Did you catch the metaphors? I figured. More complications (and metaphors) arise when the couple's adult son and daughter, who are experiencing rocky patches of their own, get involved. The details make the show, so I'll say one more thing and stop at that. There's a twist that comes near the end of the show. In a well made play there's almost always a twist that reverses much of what the characters think they know about everything.
Jeanna Juleson is a terrific Sara, reserved on top but with so much more going on just below the surface. After all these years she's still something of a mystery to her husband, and that's only mostly his fault. Gordon Ginsberg's John is appropriately bland, working harder than his wife to maintain a veneer of reason and control while completely losing his shit. Jacquelyn Skoog Hayner and Standrew Parker are the kids and they both bring a lot of dimension to characters that are sometimes more functional than fully baked.
Like a New Yorker Cartoonist, playwright Adam Seidel has a fine sense of economy. He ably builds people we recognize, and circumstances we know too well, with only a few scribbles and scrawls. And like old masters of the well made play he makes great use of letters and notes. Or, in this case, smart phones. So many big events happen offstage and are explained in scenes where the kids meet up to catch up, or while John gives a tour of the barn he's decided to rehabilitate and repurpose. It sometimes makes for a play that's more talky than active. When somebody sets fire to the family home conversations about the blaze need to pulse with the heat and horror of memories and dreams fighting to stay alive. What we get is more and more squabbling between characters who are so bland they're almost fascinating.

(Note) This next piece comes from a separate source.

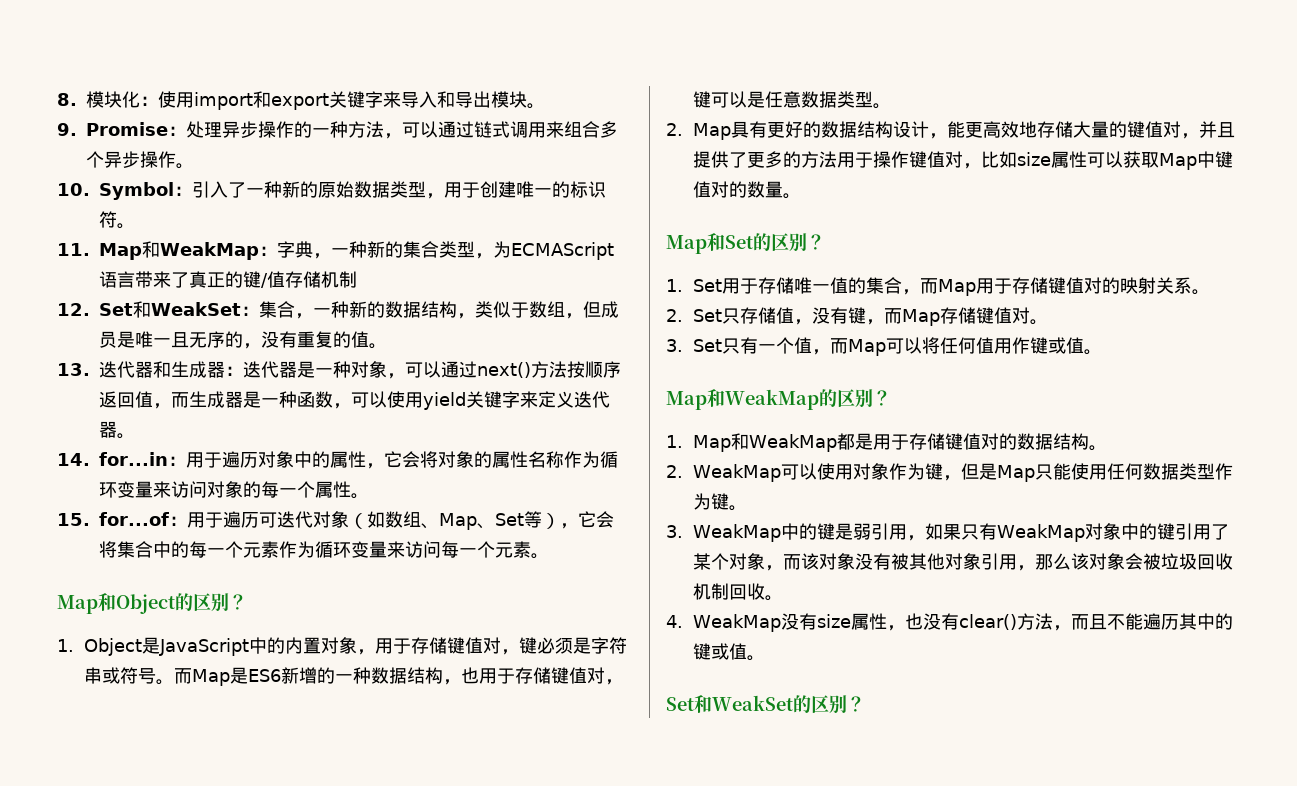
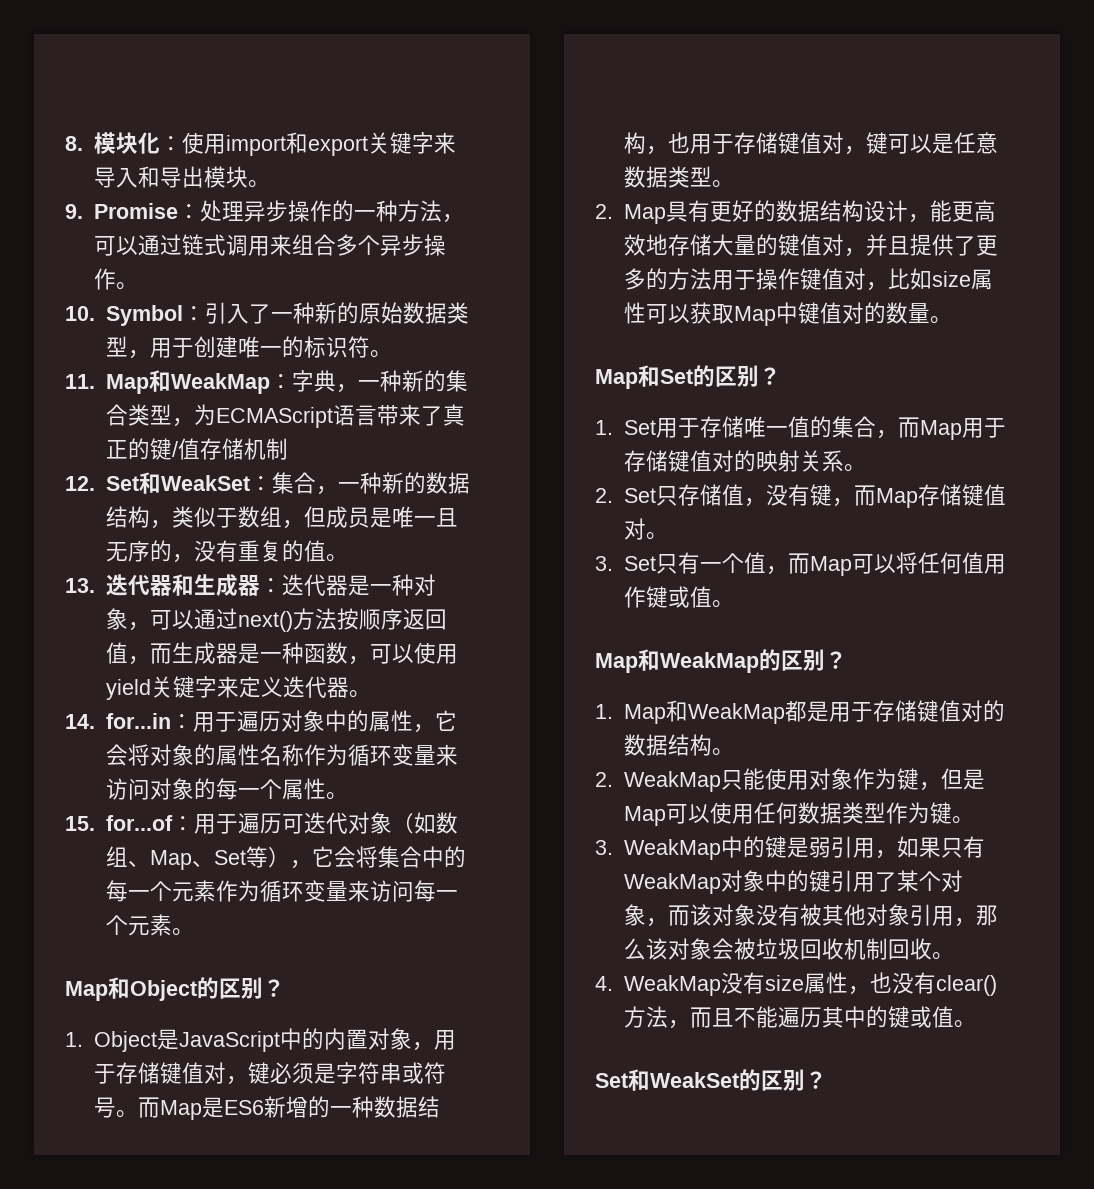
- 2. WeakMap可以使用对象作为键，但是Map只能使用任何数据类型作为键。
+ 2. WeakMap只能使用对象作为键，但是Map可以使用任何数据类型作为键。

New plays are usually born in an austerity that fosters marvelous invention. But a professionally mounted show is one of the real perks of POTS' competition, and it's a nice one. Veteran performer/first time director Leah Bray Nichols hasn't gone out on any limbs, and with a straightforward piece like Other People's Happiness, that's probably for the best. She's shown a keen sense for what's necessary, and gotten honest, believable performances from a generous cast. But artistry is another metaphor in Other People's Happiness and the real stars of the show are Jackie Nichols' blank canvas set and Mandy Heath's gorgeous, painterly lighting design. Heath isolates her figures in space and makes them glow against rich, jewel tone landscapes of color that sometimes make up for an absence of color in the writing. The lights are a big bold choice in a play plays it safe and could benefit from more bold choices.
New plays are the lifeblood of live theater, and Playhouse on the Square's New Works series, now in its third production season, has been a magnet for solid material like We Live Here, and the excellentByhalia, Mississippi. Like most of what we've seen so far from the series, Other People's Happiness is intriguing, with real potential to become something much better with a draft or two. On many occasions I've made the point that not everything needs to be a masterpiece, the theater needs more good plays appealing to all kinds of consumers. Other People's Happiness is already a good play, and it connects, judging by the mostly enthusiastic response of a packed Saturday night house. It's also a little familiar — currently lacking the unique identity and defining moments that make for really memorable theater. Leah Nichols' clean composition and Heath's saturated colors make it memorable anyway.